Des germes vous attendent
Le Mont Everest, situé loin de tout, accueille une population de base camp dense et sujette aux maladies. En 2019, une épidémie de grippe a touché le camp de base et des évacuations ont eu lieu. En 2021, la COVID-19 est arrivée au camp; son expansion est inévitable compte tenu des repas partagés et de la promiscuité. Les diarrhées restent une menace sérieuse et l’insalubrité relative des sources d’eau dans les zones reculées du Népal favorise la transmission des infections. La proximité et le flux constant de visiteurs augmentent les risques sanitaires, malgré les efforts des professionnels de santé qui viennent traiter alpinistes et personnel local.
Avalanches
Les avalanches, comme les sables mouvants et les passages secrets, font partie des dangers de l’Everest: des chutes soudaines de neige et de glace peuvent emporter des alpinistes sans avertissement.
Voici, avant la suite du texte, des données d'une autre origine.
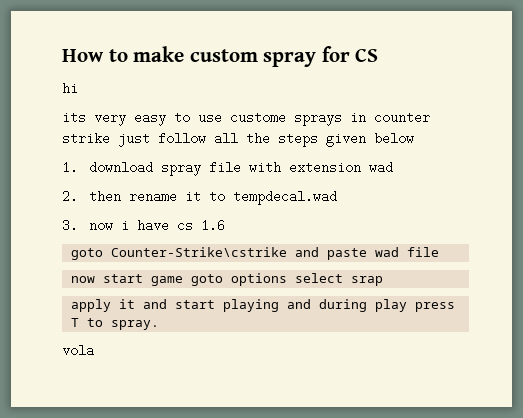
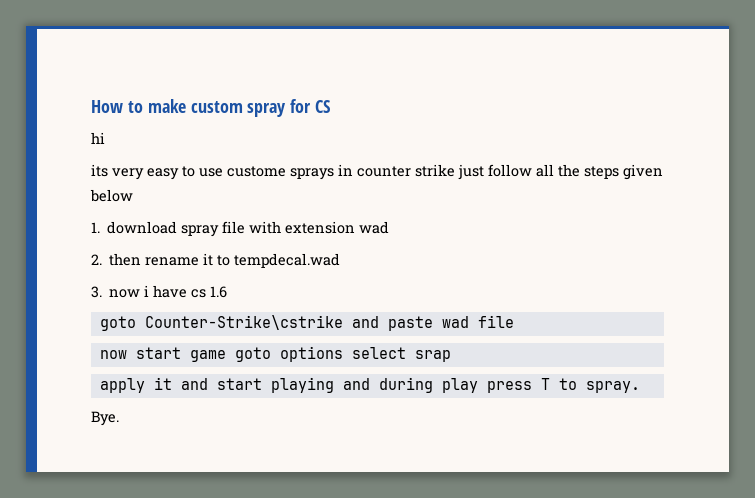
[62,344,94,357] vola -> [91,411,119,426] Bye.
Les chutes de blocs et les seracs qui se détachent constituent des risques propres à l’environnement glaciaire, et les conditions annuelles influent fortement sur le risque d’avalanche. Les années 2014 et 2015 ont été particulièrement meurtrières, 2014 voyant 16 guides morts dans un seul événement, et 2015 marquant l’impact d’un tremblement de terre et de ses répliques sur le camp de base.
Des soins médicaux — aussi bons que possible compte tenu des conditions
La zone autour du camp de base dispose de professionnels et de personnel qualifié qui font de leur mieux avec les moyens disponibles. Le froid, l’altitude, l’isolement et le terrain imposent des défis extrêmes: les ressources viennent en yaks lorsque c’est possible et des secours par hélicoptère restent dépendants des conditions météorologiques. L’alimentation en énergie est solaire et les installations peuvent être précaires, rendant l’hygiène et les soins difficiles dans un cadre aussi isolé. Dans de nombreux cas, les blessés ou malades doivent être transférés vers des structures mieux équipées à des altitudes plus basses, ce qui profite aussi au personnel local qui bénéficie d’un accès accru aux soins.
Blizzards
La survie sur l’Everest dépend aussi de la météo et de la capacité à manœuvrer rapidement dans des conditions de tempête. Une tempête peut immobiliser les grimpeurs et rendre l’ascension et la descente encore plus dangereuses, avec une visibilité réduite et des vents violents. Le jour le plus meurtrier de ces tempêtes est resté gravé dans les mémoires — une tempête de mai 1996 a coûté la vie à plusieurs personnes et a fortement marqué les années qui suivirent, alors que l’afflux de grimpeurs et les permis plus nombreux avaient déjà étiré les capacités des guides et des équipes.